ABOUT
TREVOR CORSON
Trevor Corson has written about a wide variety of topics for the Atlantic, the New York Times, the Wall Street Journal, the Los Angeles Times, the Boston Globe, and other publications. He began his writing career working at the Atlantic, and went on to serve as the managing editor of the literary magazine Transition, published by professors Henry Louis Gates, Jr. and K. Anthony Appiah at the W.E.B. Du Bois Institute for African and African American Research at Harvard University. During Trevor’s tenure there the magazine won three consecutive Alternative Press Awards for International Reporting and was nominated for a National Magazine Award in General Excellence. Trevor has taught writing workshops at the Key West Literary Seminar, the Nieman Conference on Narrative Journalism at Harvard University, and the Universities of Memphis and Miami, and currently he teaches in New York City at The New School University and Brooklyn Friends School.

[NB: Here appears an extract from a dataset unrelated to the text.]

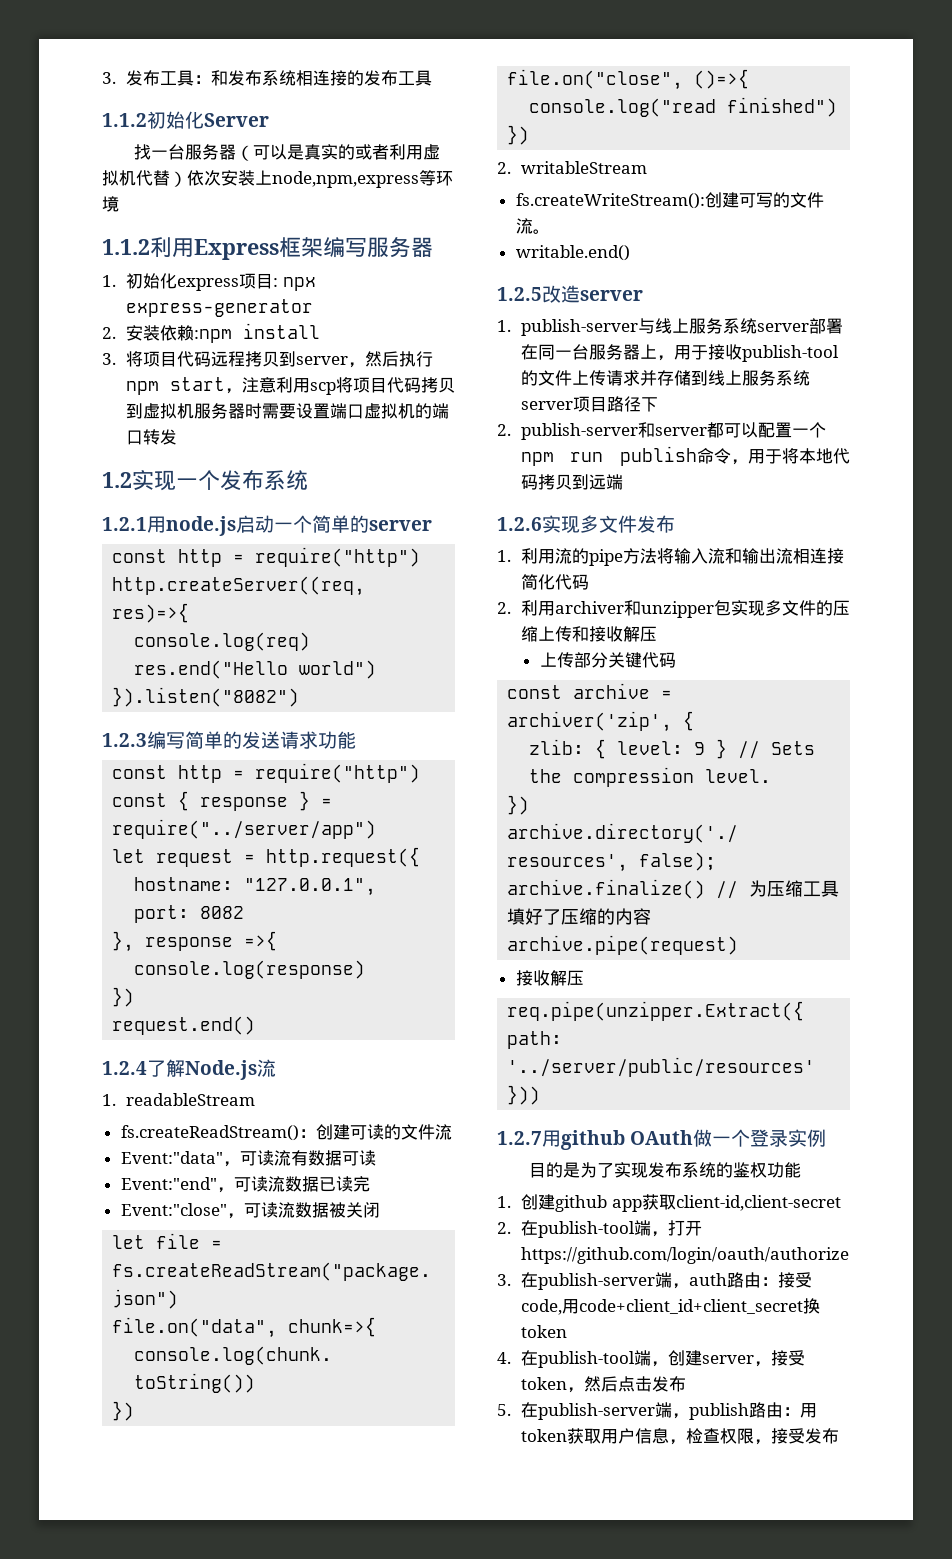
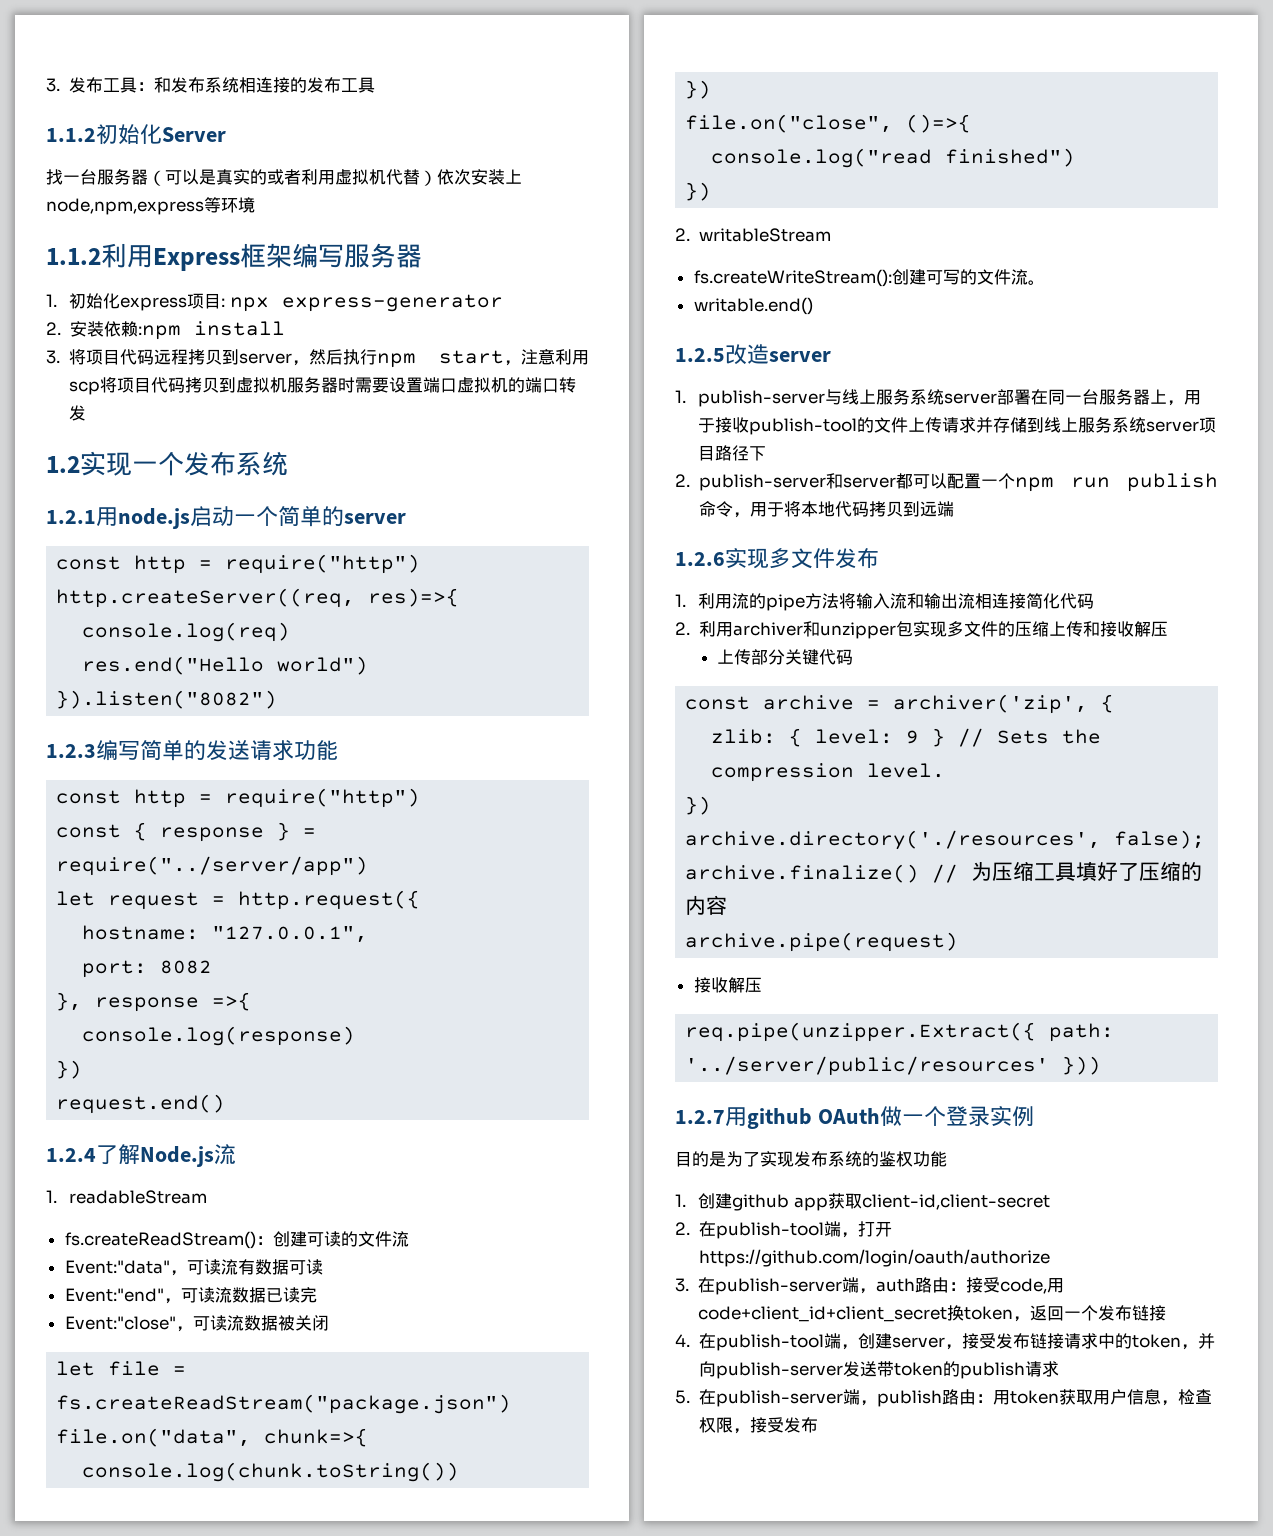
(567, 1331) none -> [1013,1305,1167,1322] ，返回一个发布链接
[520,1376,686,1393] token，然后点击发布 -> [995,1333,1215,1350] [698,1361,1059,1379] 发布链接请求中的token，并向publish-server发送带token的publish请求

Trevor’s first book, The Secret Life of Lobsters, began as an Atlantic centerpiece article that was included in The Best American Science Writing edited by Oliver Sacks. The Secret Life of Lobsters was named a best nature book of the year by USA Today and Discover, a best book of the year by Time Out New York, and went on to become a worldwide bestseller in the popular-science category. As part of his research for the book, Trevor worked for two years as a full-time commercial fisherman on a Maine lobster boat.
Trevor’s second book, The Story of Sushi: An Unlikely Saga of Raw Fish and Rice, was selected as an Editors’ Choice by the New York Times Book Review; it was also named a Best Food Book of the Year by Zagat and the Best American Food Literature Book of the Year by the Gourmand Awards. To research the book, Trevor followed a class of apprentice sushi chefs through a four-month intensive training program. He now hosts educational historical sushi dinners in New York City.
Trevor is a frequent public speaker and he appears often in the media, having been featured on CBS Sunday Morning, ABC World News with Charles Gibson, NPR’s All Things Considered and Talk of the Nation, and Food Network’s Iron Chef America, as well as discussing his areas of expertise on numerous other television and radio programs.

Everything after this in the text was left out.